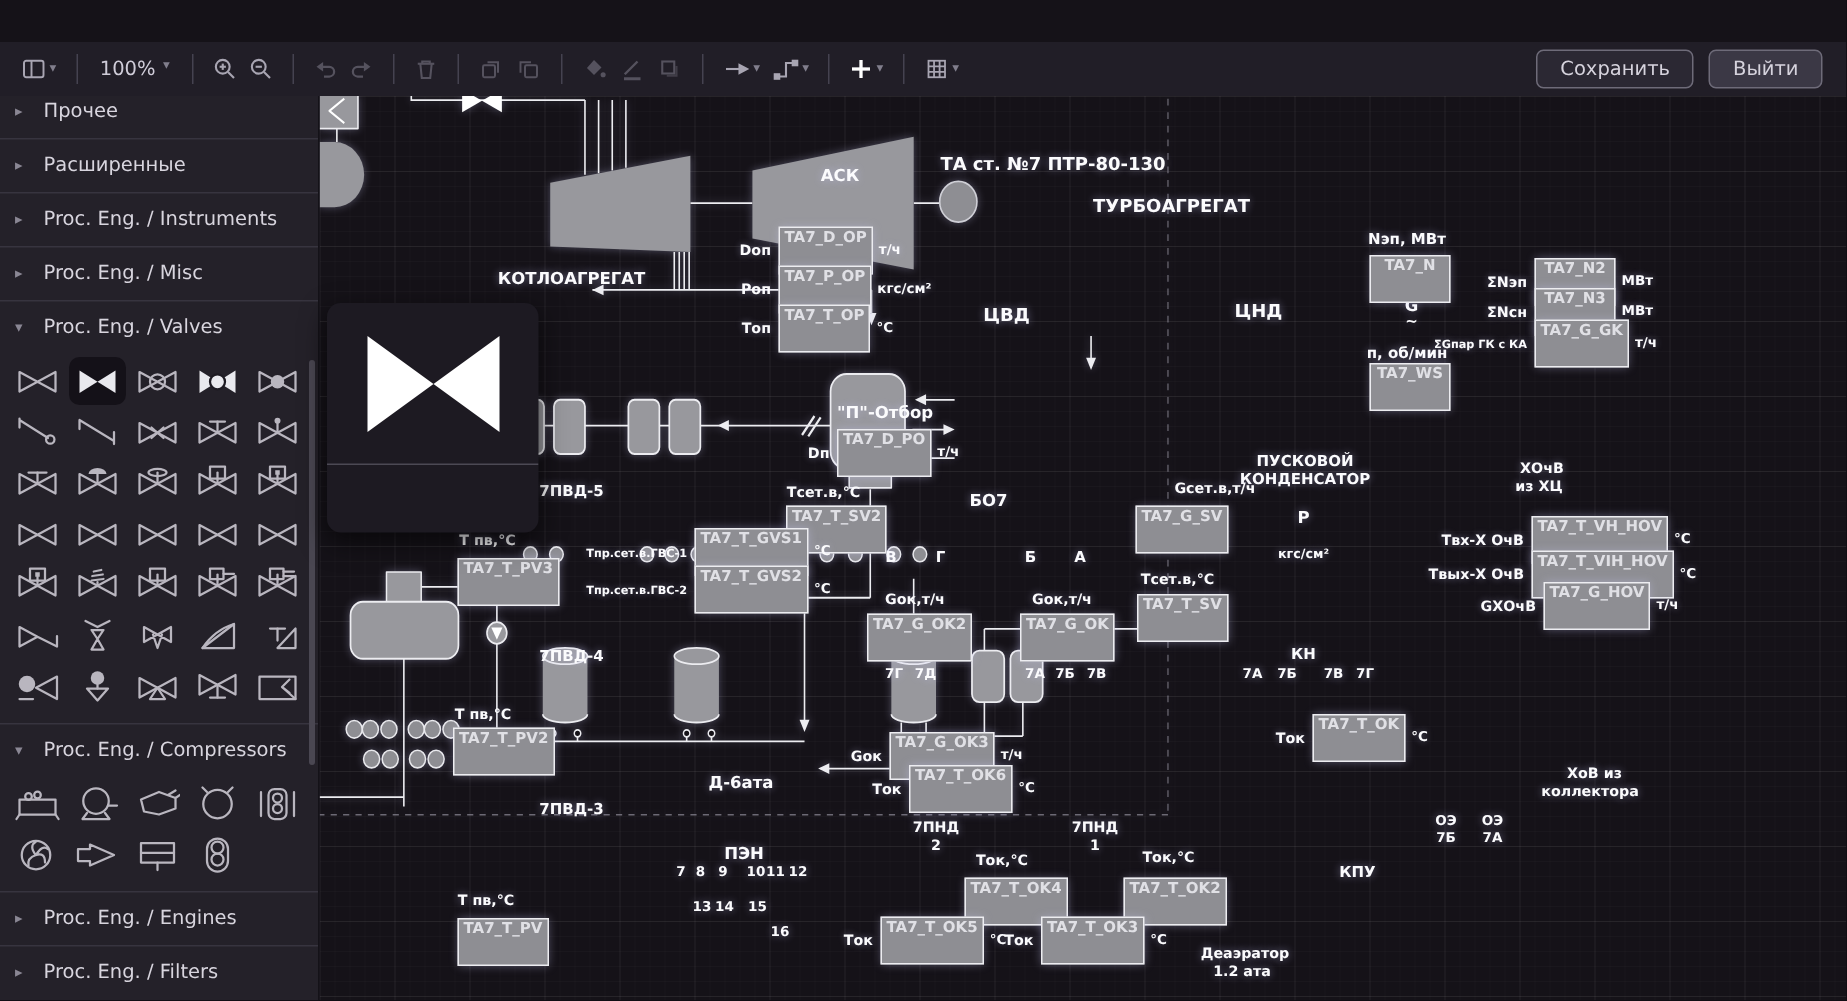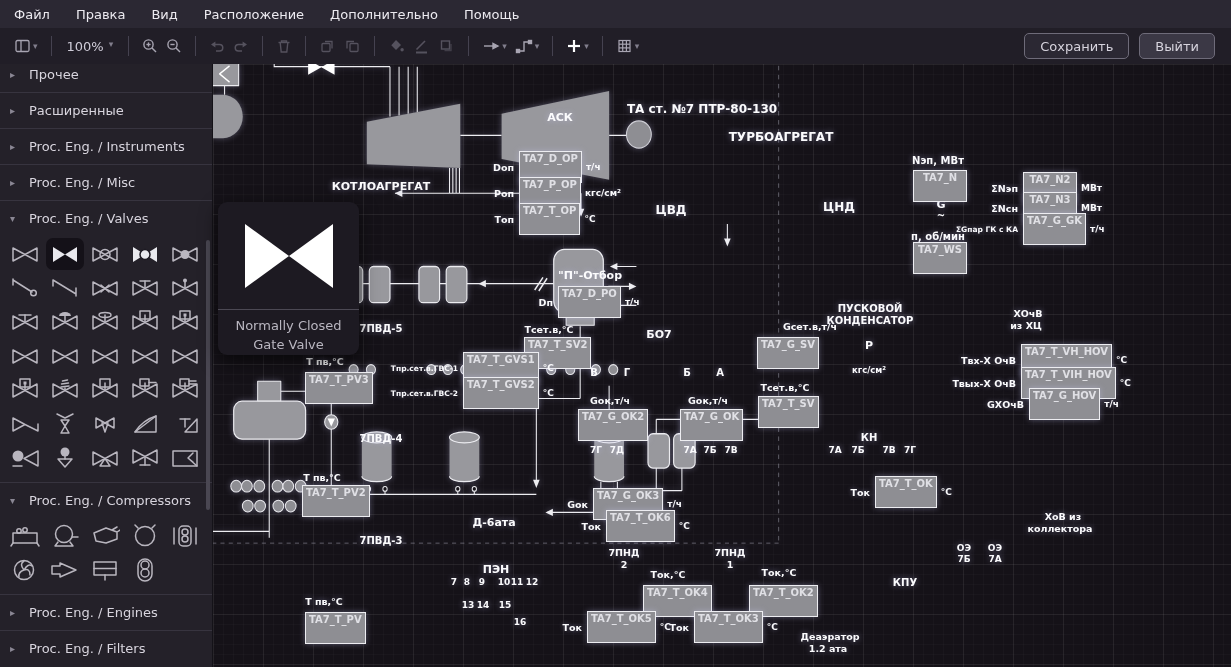--- a/index.html
+++ b/index.html
@@ -63,28 +63,20 @@
   #tooltip { position:absolute; left:218px; top:202px; width:141px; height:153px; background:#1d1a22;
              border-radius:9px; box-shadow:0 6px 18px rgba(0,0,0,.6); z-index:35; overflow:hidden; }
   #tooltip .tip-icon { height:108px; display:flex; align-items:center; justify-content:center;
                        border-bottom:1px solid #4c4954; }
   #tooltip .tip-text { padding:7px 6px; color:#b9b6c0; font-size:13px; text-align:center; line-height:1.45; }
 </style>
 </head>
 <body>
 <div id="app">
 
-  <div id="menubar">
-      <span class="menu-item">Файл</span>
-      <span class="menu-item">Правка</span>
-      <span class="menu-item">Вид</span>
-      <span class="menu-item">Расположение</span>
-      <span class="menu-item">Дополнительно</span>
-      <span class="menu-item">Помощь</span>
-    </div>
 
   <div id="toolbar">
     <span class="tbtn">
       <svg width="17" height="16" viewBox="0 0 16 16" stroke="currentColor" fill="none" stroke-width="1.3">
         <rect x="1.5" y="2.5" width="13" height="11" rx="1.5"></rect>
           <line x1="6.5" y1="2.5" x2="6.5" y2="13.5"></line>
         </svg>
       <span class="caret">▾</span>
     </span>
     <span class="tsep"></span>
@@ -872,16 +864,15 @@
       </div>
   </div>
 
   <div id="tooltip">
     <div class="tip-icon">
       <svg width="108" height="76" viewBox="0 0 108 76">
         <polygon points="10,6 10,70 54,38" fill="#ffffff"></polygon>
         <polygon points="98,6 98,70 54,38" fill="#ffffff"></polygon>
       </svg>
     </div>
-    <div class="tip-text">Normally Closed Gate Valve</div>
   </div>
 
 </div>
 
 </body></html>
++++++++++++++++++++
[Work order] With the pictures left out, return all the material above exactly.

[Task response]
--- a/index.html
+++ b/index.html
@@ -63,28 +63,20 @@
   #tooltip { position:absolute; left:218px; top:202px; width:141px; height:153px; background:#1d1a22;
              border-radius:9px; box-shadow:0 6px 18px rgba(0,0,0,.6); z-index:35; overflow:hidden; }
   #tooltip .tip-icon { height:108px; display:flex; align-items:center; justify-content:center;
                        border-bottom:1px solid #4c4954; }
   #tooltip .tip-text { padding:7px 6px; color:#b9b6c0; font-size:13px; text-align:center; line-height:1.45; }
 </style>
 </head>
 <body>
 <div id="app">
 
-  <div id="menubar">
-      <span class="menu-item">Файл</span>
-      <span class="menu-item">Правка</span>
-      <span class="menu-item">Вид</span>
-      <span class="menu-item">Расположение</span>
-      <span class="menu-item">Дополнительно</span>
-      <span class="menu-item">Помощь</span>
-    </div>
 
   <div id="toolbar">
     <span class="tbtn">
       <svg width="17" height="16" viewBox="0 0 16 16" stroke="currentColor" fill="none" stroke-width="1.3">
         <rect x="1.5" y="2.5" width="13" height="11" rx="1.5"></rect>
           <line x1="6.5" y1="2.5" x2="6.5" y2="13.5"></line>
         </svg>
       <span class="caret">▾</span>
     </span>
     <span class="tsep"></span>
@@ -872,16 +864,15 @@
       </div>
   </div>
 
   <div id="tooltip">
     <div class="tip-icon">
       <svg width="108" height="76" viewBox="0 0 108 76">
         <polygon points="10,6 10,70 54,38" fill="#ffffff"></polygon>
         <polygon points="98,6 98,70 54,38" fill="#ffffff"></polygon>
       </svg>
     </div>
-    <div class="tip-text">Normally Closed Gate Valve</div>
   </div>
 
 </div>
 
 </body></html>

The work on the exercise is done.